WORK INSTRUCTIONS —
Where a line of the entries below includes the string "environment", count it. Give only the resulting number.

EXCERPTED RECORDS —
::::::

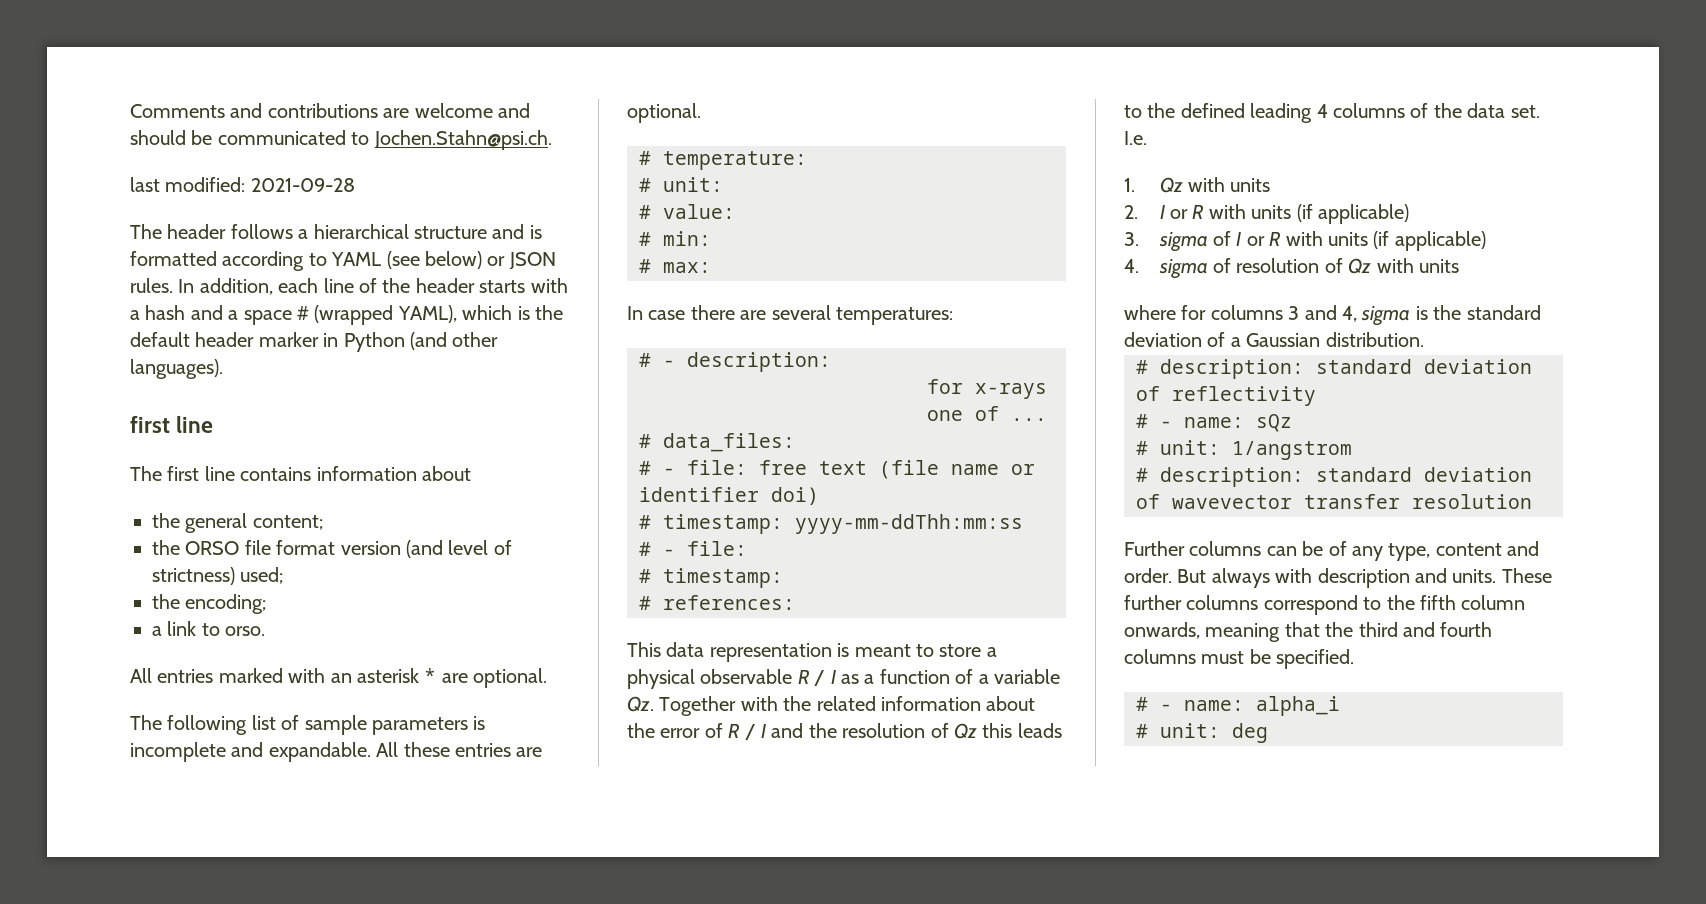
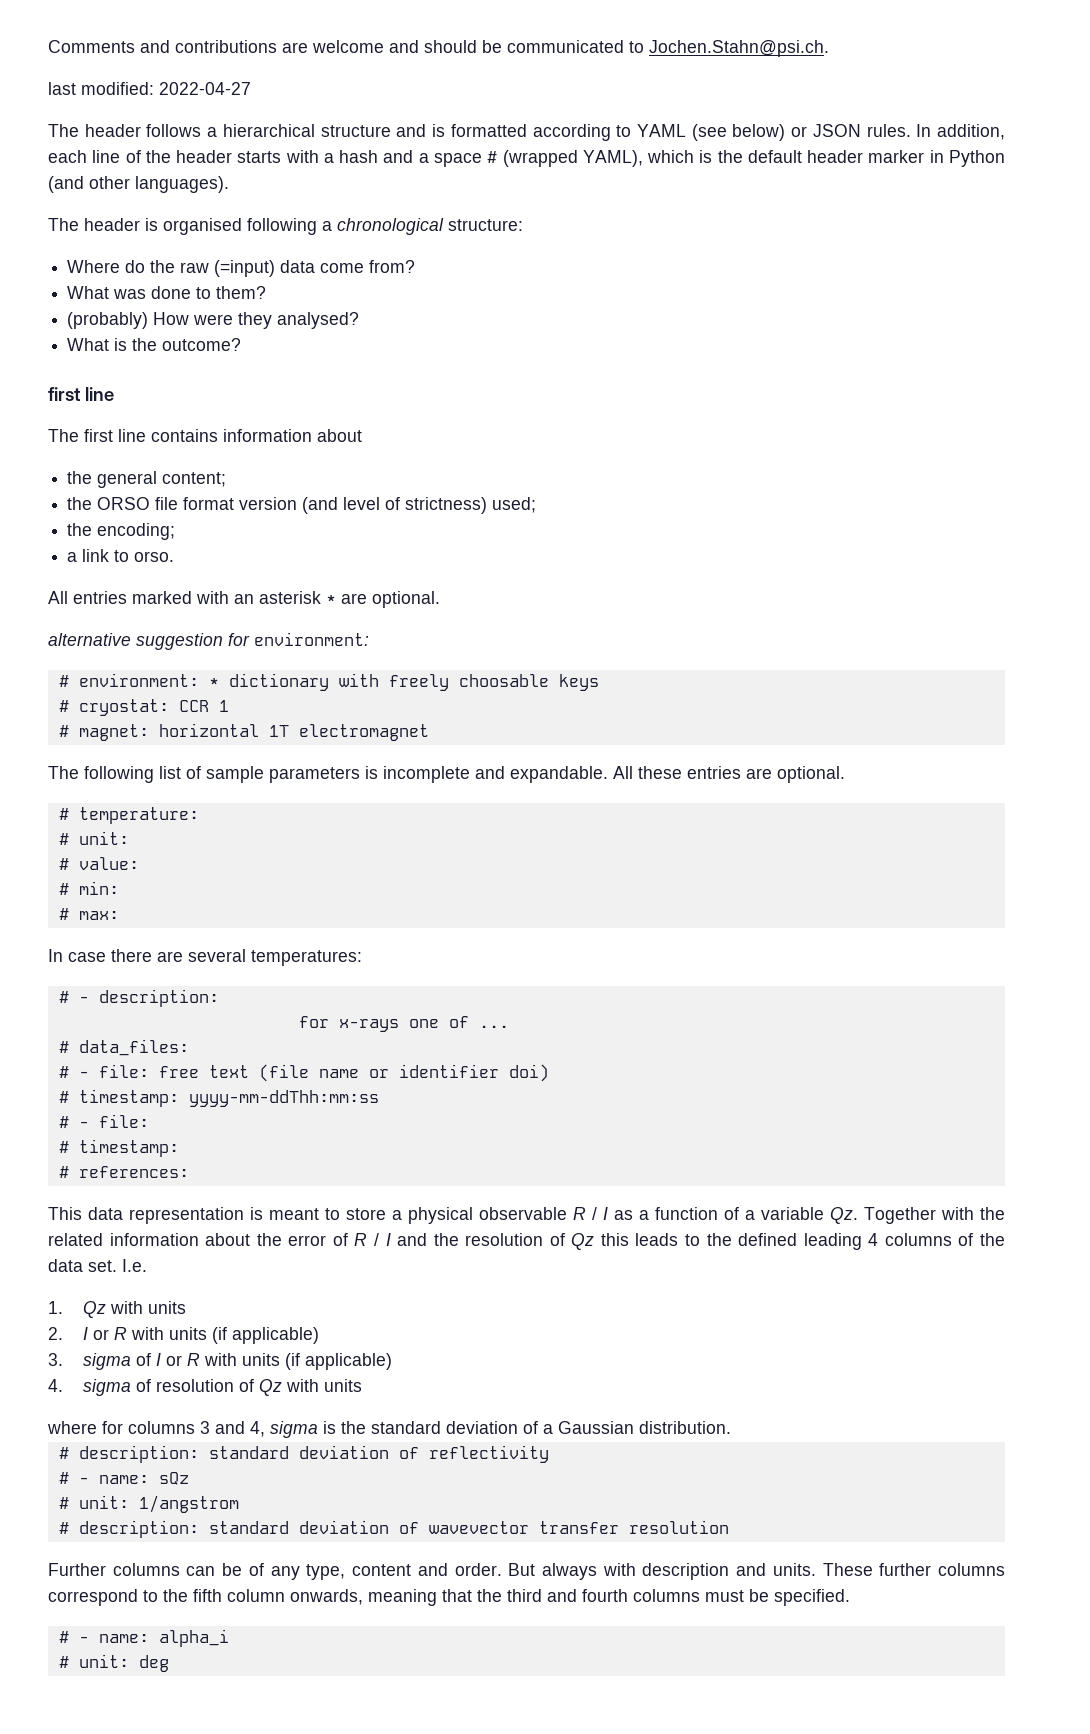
- last modified: 2021-09-28
+ last modified: 2022-04-27
+ The header is organised following a chronological structure:
+ Where do the raw (=input) data come from?
+ What was done to them?
+ (probably) How were they analysed?
+ What is the outcome?
+ alternative suggestion for environment:
+ # environment: * dictionary with freely choosable keys
+ # cryostat: CCR 1
+ # magnet: horizontal 1T electromagnet

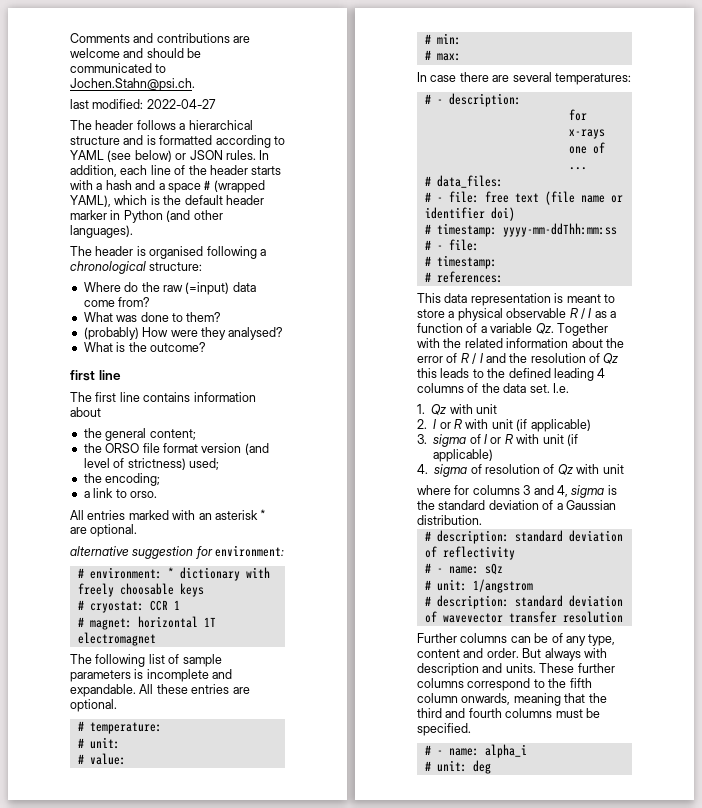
- 1. Qz with units
+ 1. Qz with unit
- 2. I or R with units (if applicable)
+ 2. I or R with unit (if applicable)
- 3. sigma of I or R with units (if applicable)
+ 3. sigma of I or R with unit (if applicable)
- 4. sigma of resolution of Qz with units
+ 4. sigma of resolution of Qz with unit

::::::

EXERCISE RESULT —
2